Data provided START
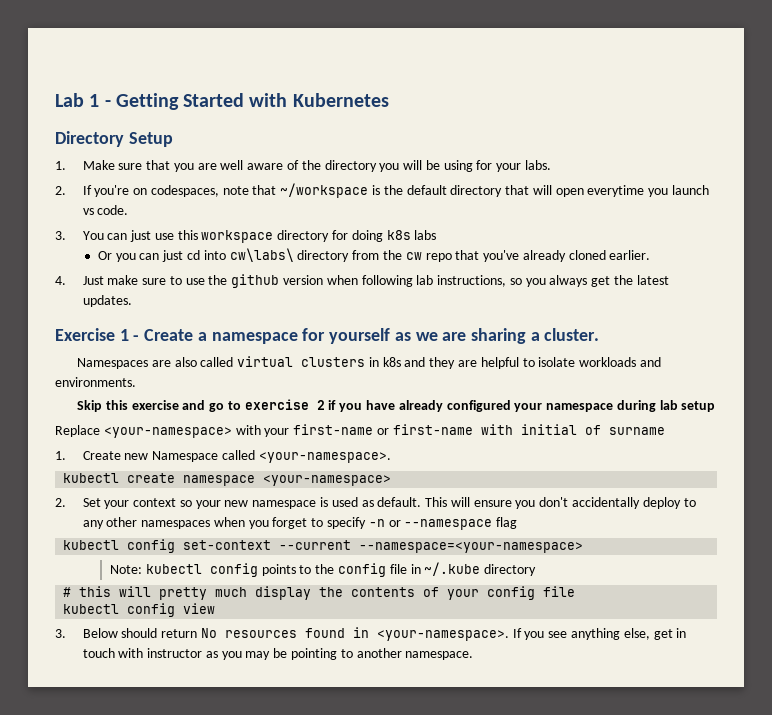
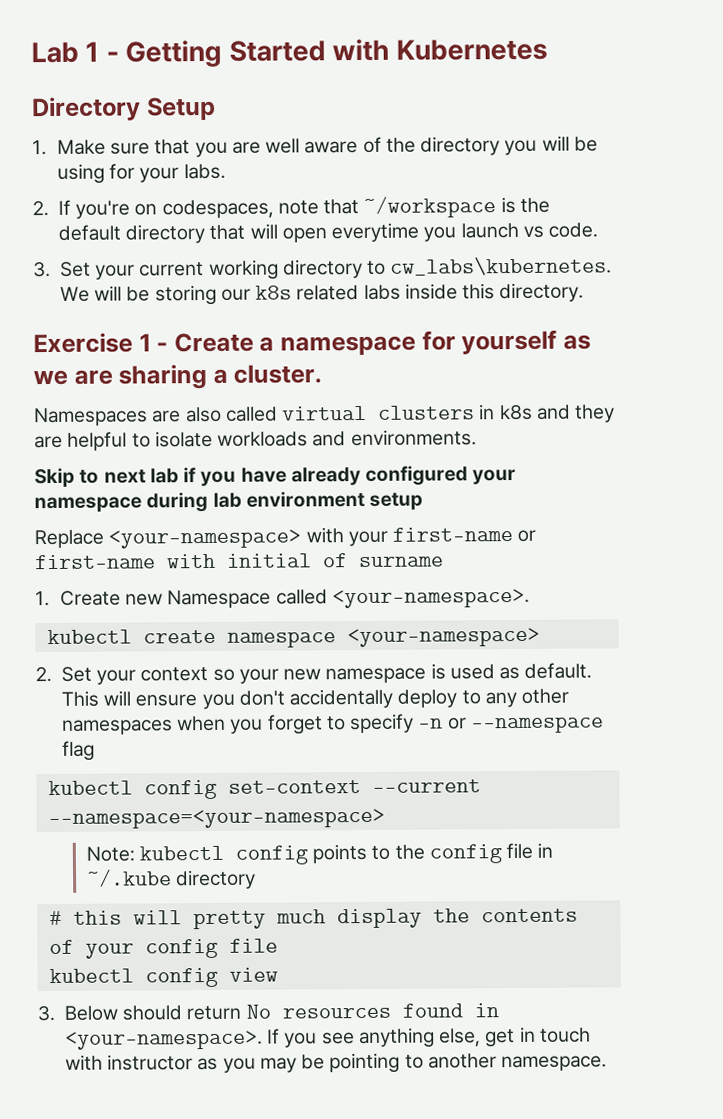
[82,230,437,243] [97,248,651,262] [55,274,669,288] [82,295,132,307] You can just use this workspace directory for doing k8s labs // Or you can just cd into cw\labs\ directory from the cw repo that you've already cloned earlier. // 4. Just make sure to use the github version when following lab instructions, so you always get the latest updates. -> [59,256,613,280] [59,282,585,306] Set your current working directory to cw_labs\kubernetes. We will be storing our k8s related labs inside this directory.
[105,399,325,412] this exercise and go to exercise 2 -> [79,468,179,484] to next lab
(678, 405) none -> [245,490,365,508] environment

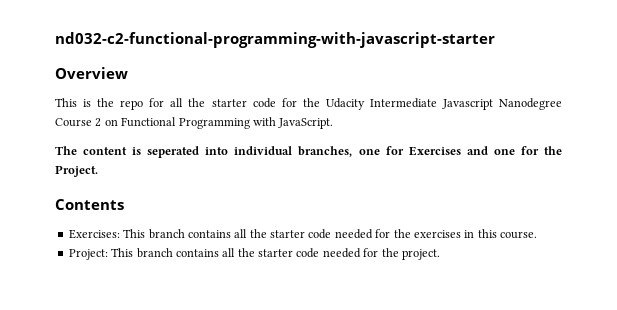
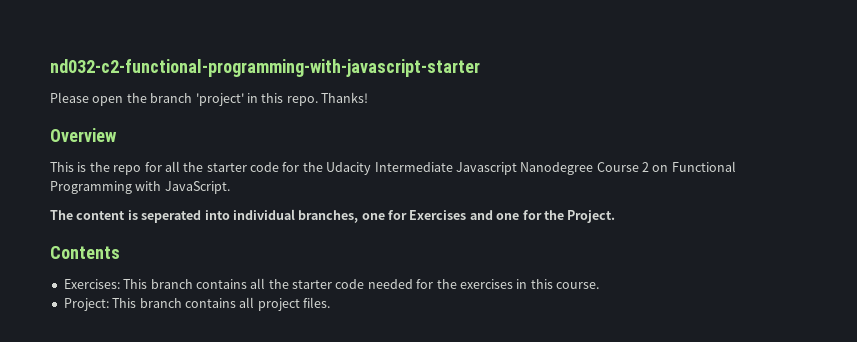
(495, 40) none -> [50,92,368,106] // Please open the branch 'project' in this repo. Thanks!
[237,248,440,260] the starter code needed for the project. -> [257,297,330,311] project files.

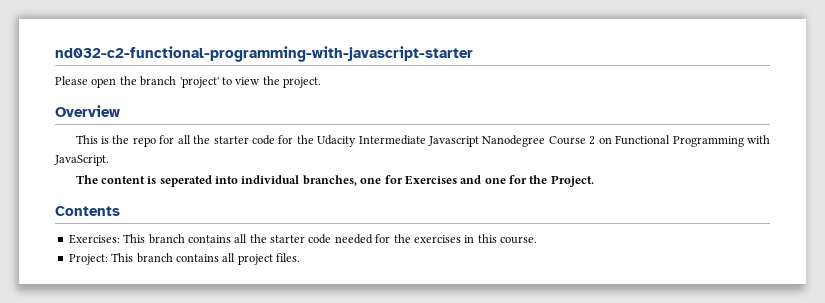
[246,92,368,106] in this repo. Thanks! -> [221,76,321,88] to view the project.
Data provided END
About this task » Copy every record verbatim while leaving each picture out.

Answer area »
[82,230,437,243] [97,248,651,262] [55,274,669,288] [82,295,132,307] You can just use this workspace directory for doing k8s labs // Or you can just cd into cw\labs\ directory from the cw repo that you've already cloned earlier. // 4. Just make sure to use the github version when following lab instructions, so you always get the latest updates. -> [59,256,613,280] [59,282,585,306] Set your current working directory to cw_labs\kubernetes. We will be storing our k8s related labs inside this directory.
[105,399,325,412] this exercise and go to exercise 2 -> [79,468,179,484] to next lab
(678, 405) none -> [245,490,365,508] environment

(495, 40) none -> [50,92,368,106] // Please open the branch 'project' in this repo. Thanks!
[237,248,440,260] the starter code needed for the project. -> [257,297,330,311] project files.

[246,92,368,106] in this repo. Thanks! -> [221,76,321,88] to view the project.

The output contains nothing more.